Ich finde, dass deine Songs voller kleiner Lebenswahrheiten sind. Woher all die Weisheit?

(lange Pause). Also manchmal frage ich mich das ja selber. Wenn ich ein Lied geschrieben habe oder einen alten Song anhöre, kann ich mir manchmal gar nicht vorstellen, dass ich mir das ausgedacht habe. Es ist schon vorgekommen – ich hoffe, das klingt jetzt nicht nach Eigenlob – dass ich mir drei Jahre nach einem Lied es mir wieder angehört habe und mir dachte: Oh. Der Satz ist ja gar nicht schlecht. Aber eben mit Abstand. Ich habe manchmal das Gefühl, gar nicht viel Einfluss darauf zu haben, was dabei herauskommt.
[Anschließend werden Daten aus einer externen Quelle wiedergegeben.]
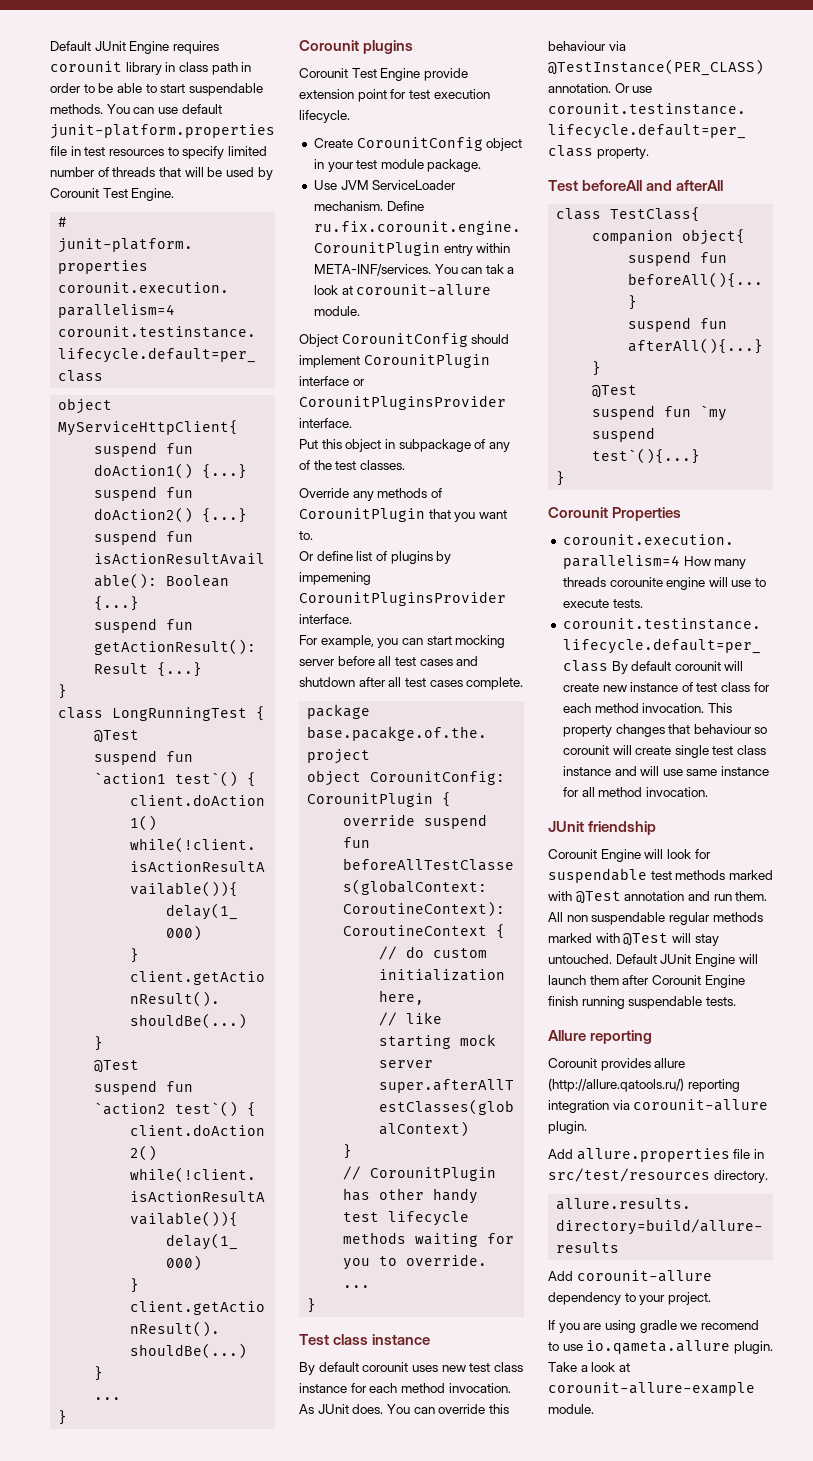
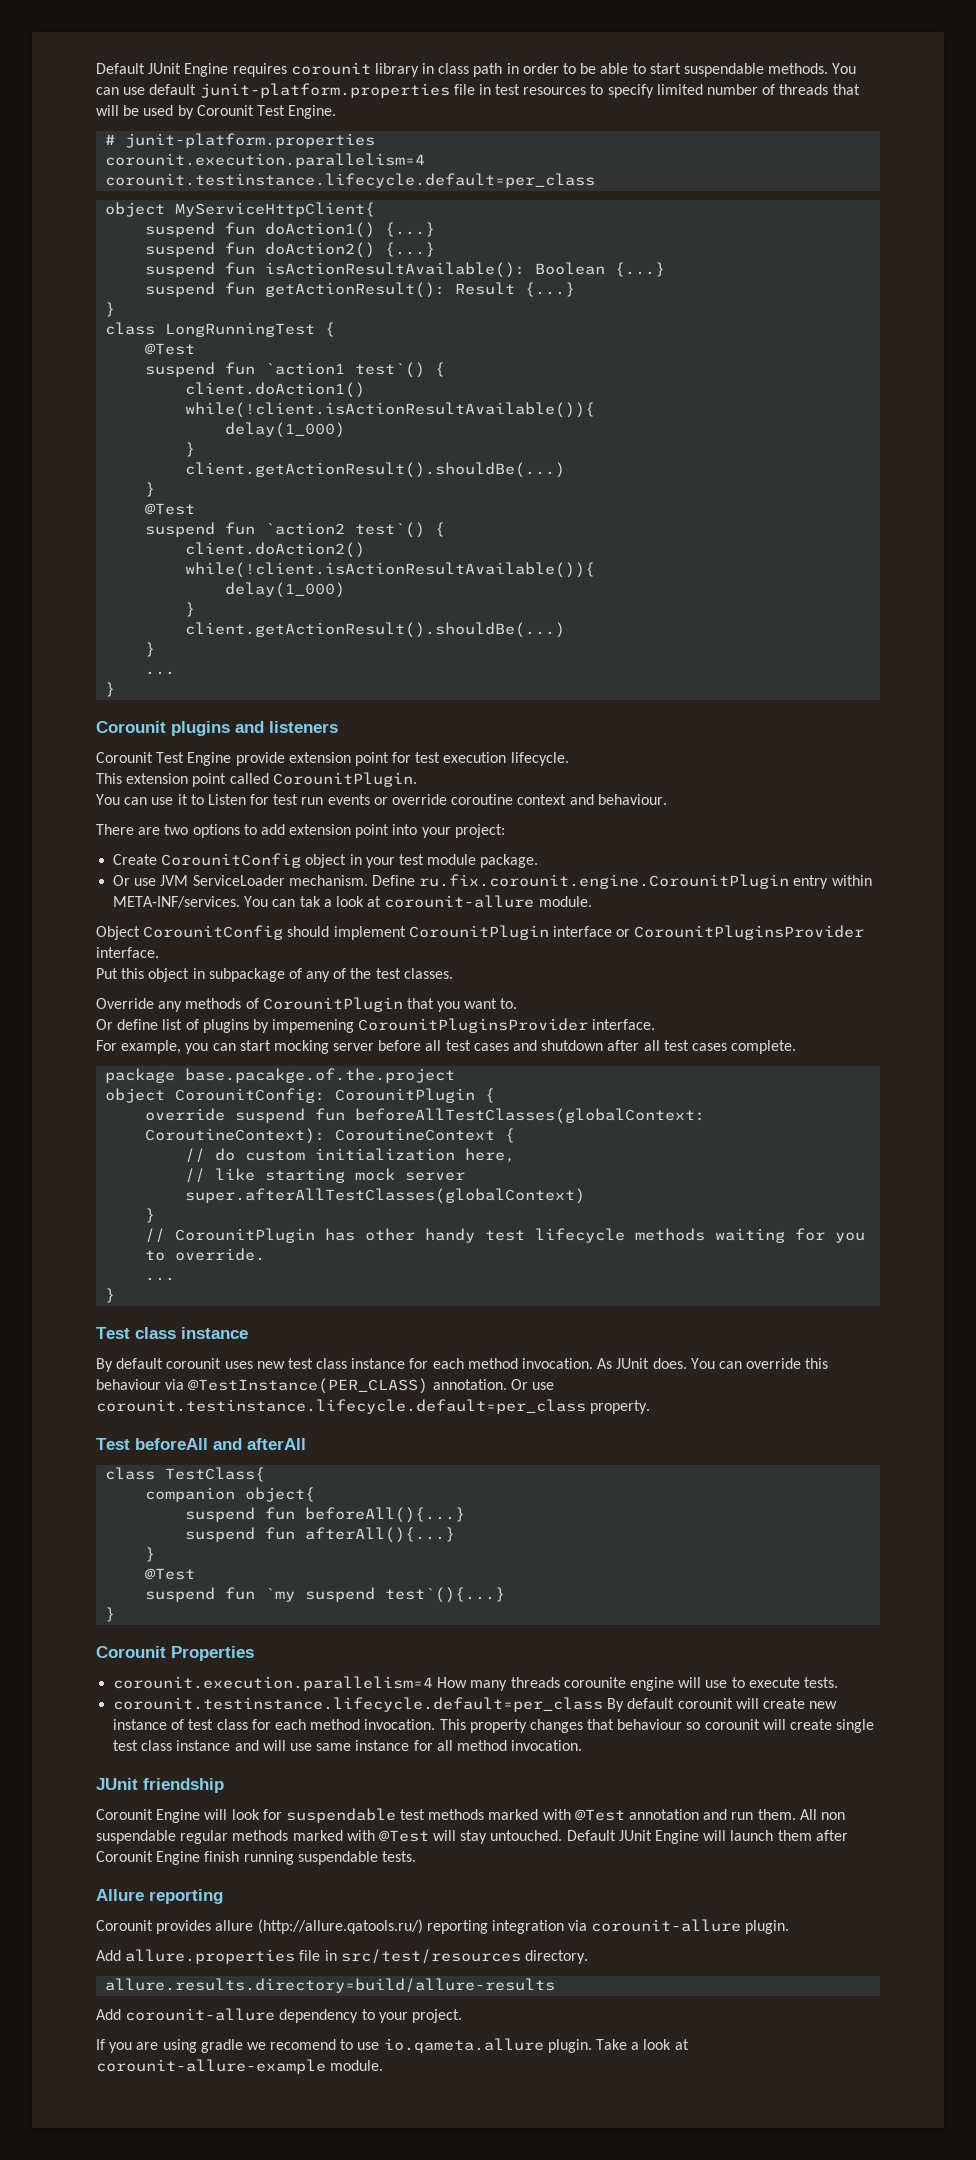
(414, 47) none -> [235,721,338,733] and listeners
(350, 116) none -> [96,772,417,787] [96,794,667,805] [96,824,505,838] // This extension point called CorounitPlugin. // You can use it to Listen for test run events or override coroutine context and behaviour. // There are two options to add extension point into your project:
[313,180,337,190] Use -> [113,875,157,886] Or use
Höchstens in gewisse Bahnen zu lenken.

Last but not least: Der erste Song auf „Endlich nichts“ trägt den Titel „Vorwärts ist keine Richtung“. Ist das so?

Warum “Vorwärts keine Richtung ist”, will – und kann – ich dir eigentlich gar nicht so genau sagen. Ich habe mir schon was dabei gedacht, aber am Ende ist ja das Schöne, wenn sich jeder selbst herausholen kann, was er will oder braucht.

Und da musst du jetzt noch schnell durch… Bier oder Wein?

Wein.

Fernweh oder Heimweh?

Fernweh.

Rock oder Pop?

Rock.

Schweinebraten oder Fischbrötchen?

Boa, das ist schwierig! Wenn ich in Hamburg bin Schweinebraten, wenn ich zu Hause bin Fischbrötchen!

Jennifer Lawrence oder Anne Hathaway?

Ich habe gerade kein Bild von Jennifer Lawrence. Hathaway hat doch dieses „I dreamed a dream“ gesungen, oder? Es ist zwar völlig überzogen und überkitschig, aber es hat mich total gekriegt. Also Anne Hathaway.

Danke Hannes für die tollen Worte und viel Erfolg für das neue Album und die Tour.